XiYanSQL-QwenCoder-7B-2502: Specialized Text-to-SQL Model
The XiYanSQL-QwenCoder-7B-2502 is part of the XiYanSQL-QwenCoder series by XGenerationLab, focusing on advancing large language models for text-to-SQL generation. This 7.6 billion parameter model is optimized for converting natural language questions into SQL queries across various database dialects.
Key Capabilities
- High Performance: The series, including the 32B variant, has achieved state-of-the-art results on the BIRD TEST set with a 69.03% EX score, and the 7B model shows competitive performance on BIRD and Spider benchmarks.
- Multi-Dialect Support: It supports mainstream SQL dialects such as SQLite, PostgreSQL, and MySQL, offering flexibility for diverse database environments.

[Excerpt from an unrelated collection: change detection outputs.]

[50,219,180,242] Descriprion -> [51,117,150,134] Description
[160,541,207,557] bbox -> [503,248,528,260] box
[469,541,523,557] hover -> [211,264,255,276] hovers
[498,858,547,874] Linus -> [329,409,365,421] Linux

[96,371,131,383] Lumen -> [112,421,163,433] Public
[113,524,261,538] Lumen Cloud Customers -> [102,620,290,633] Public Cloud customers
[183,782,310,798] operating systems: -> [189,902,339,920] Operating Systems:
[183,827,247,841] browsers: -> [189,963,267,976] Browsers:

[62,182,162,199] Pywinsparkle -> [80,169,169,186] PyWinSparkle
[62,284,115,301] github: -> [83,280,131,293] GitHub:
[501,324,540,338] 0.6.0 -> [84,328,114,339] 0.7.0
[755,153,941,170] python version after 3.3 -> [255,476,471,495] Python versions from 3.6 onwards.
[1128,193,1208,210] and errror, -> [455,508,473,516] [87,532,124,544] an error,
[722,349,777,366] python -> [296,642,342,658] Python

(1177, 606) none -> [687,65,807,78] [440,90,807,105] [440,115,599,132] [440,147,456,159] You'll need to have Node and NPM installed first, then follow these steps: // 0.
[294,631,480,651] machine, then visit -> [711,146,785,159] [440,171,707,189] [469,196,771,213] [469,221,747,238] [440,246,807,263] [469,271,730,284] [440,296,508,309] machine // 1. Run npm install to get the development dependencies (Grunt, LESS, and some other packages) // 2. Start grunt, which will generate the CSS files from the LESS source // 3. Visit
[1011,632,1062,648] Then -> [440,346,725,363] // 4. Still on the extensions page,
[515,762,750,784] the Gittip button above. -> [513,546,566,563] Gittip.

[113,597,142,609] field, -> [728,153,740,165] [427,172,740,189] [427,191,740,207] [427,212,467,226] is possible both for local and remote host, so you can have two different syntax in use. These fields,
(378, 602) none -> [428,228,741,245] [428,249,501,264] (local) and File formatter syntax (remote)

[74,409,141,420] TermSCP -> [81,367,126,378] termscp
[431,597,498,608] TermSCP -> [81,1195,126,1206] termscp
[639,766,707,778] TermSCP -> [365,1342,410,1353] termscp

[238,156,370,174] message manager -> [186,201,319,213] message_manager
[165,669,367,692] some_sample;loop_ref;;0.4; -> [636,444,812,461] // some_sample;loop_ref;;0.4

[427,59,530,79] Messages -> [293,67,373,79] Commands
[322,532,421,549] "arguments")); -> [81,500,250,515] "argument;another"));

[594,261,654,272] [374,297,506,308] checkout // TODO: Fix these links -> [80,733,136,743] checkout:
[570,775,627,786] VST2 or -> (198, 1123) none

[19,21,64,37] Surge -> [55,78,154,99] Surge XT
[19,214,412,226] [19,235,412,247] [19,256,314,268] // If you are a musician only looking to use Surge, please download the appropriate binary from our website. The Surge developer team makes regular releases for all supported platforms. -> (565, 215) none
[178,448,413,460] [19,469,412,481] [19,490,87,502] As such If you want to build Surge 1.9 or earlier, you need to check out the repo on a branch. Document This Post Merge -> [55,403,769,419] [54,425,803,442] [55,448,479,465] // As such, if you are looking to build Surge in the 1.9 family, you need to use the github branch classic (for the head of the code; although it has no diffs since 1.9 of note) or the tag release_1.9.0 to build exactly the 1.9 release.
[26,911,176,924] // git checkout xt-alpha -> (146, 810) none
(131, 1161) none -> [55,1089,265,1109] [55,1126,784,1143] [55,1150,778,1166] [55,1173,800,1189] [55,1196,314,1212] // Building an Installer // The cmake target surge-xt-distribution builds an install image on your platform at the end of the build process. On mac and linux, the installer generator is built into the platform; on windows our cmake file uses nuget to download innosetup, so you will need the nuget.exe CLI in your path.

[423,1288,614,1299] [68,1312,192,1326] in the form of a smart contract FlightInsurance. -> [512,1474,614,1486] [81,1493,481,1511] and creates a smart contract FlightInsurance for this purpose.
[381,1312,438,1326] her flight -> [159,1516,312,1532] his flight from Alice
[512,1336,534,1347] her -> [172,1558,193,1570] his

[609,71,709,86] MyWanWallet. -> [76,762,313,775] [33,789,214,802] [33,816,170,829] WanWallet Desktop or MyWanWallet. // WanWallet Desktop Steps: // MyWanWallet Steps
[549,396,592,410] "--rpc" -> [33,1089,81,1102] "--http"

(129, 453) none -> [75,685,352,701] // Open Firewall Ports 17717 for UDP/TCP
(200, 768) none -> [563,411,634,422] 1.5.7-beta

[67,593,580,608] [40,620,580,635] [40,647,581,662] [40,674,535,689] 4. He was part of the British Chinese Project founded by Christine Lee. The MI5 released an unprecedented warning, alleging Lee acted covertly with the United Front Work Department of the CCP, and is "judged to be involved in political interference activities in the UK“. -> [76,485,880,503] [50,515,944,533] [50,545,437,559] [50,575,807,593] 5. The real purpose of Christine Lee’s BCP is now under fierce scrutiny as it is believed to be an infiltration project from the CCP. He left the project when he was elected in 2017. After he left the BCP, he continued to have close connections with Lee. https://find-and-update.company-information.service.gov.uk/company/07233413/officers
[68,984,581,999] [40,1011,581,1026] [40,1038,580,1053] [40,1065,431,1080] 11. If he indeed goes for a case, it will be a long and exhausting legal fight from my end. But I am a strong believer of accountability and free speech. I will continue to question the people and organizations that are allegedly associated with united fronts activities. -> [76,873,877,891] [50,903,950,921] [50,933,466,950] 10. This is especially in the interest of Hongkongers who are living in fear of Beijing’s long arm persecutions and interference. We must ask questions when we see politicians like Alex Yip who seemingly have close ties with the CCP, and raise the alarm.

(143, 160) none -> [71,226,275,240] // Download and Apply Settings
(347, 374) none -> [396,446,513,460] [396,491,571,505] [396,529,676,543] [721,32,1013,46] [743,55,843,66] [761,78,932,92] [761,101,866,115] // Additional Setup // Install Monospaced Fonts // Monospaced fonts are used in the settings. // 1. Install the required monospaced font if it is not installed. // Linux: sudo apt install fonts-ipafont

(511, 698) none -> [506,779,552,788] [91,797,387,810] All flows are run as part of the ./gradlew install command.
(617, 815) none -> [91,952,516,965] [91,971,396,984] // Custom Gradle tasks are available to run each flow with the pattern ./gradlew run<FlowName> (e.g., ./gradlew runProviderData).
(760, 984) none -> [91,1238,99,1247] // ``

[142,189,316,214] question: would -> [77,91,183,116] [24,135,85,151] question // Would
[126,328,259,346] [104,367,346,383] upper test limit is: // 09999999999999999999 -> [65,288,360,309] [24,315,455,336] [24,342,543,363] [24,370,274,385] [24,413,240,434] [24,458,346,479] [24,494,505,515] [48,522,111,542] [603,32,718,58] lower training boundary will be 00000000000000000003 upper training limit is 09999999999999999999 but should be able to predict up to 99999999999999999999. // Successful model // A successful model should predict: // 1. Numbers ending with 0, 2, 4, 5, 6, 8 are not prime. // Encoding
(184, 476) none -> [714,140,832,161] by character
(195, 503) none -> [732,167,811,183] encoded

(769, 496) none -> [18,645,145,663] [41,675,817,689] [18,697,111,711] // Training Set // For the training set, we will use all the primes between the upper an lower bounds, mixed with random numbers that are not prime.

- Flexible Usage: Can be directly applied to text-to-SQL tasks or serve as a robust foundation for further fine-tuning to specific SQL generation needs.
Performance Highlights
On the BIRD Dev@M-Schema benchmark, the XiYanSQL-QwenCoder-7B achieved 59.78%, and on Spider Test@M-Schema, it scored 84.86%. These figures position it strongly against other large models in its class. The model is designed to work effectively with both M-Schema and DDL schema formats.
Good For
- Developers requiring accurate and efficient SQL generation from natural language.
- Projects involving database interaction where automated query creation is beneficial.
- As a base model for fine-tuning on custom text-to-SQL datasets.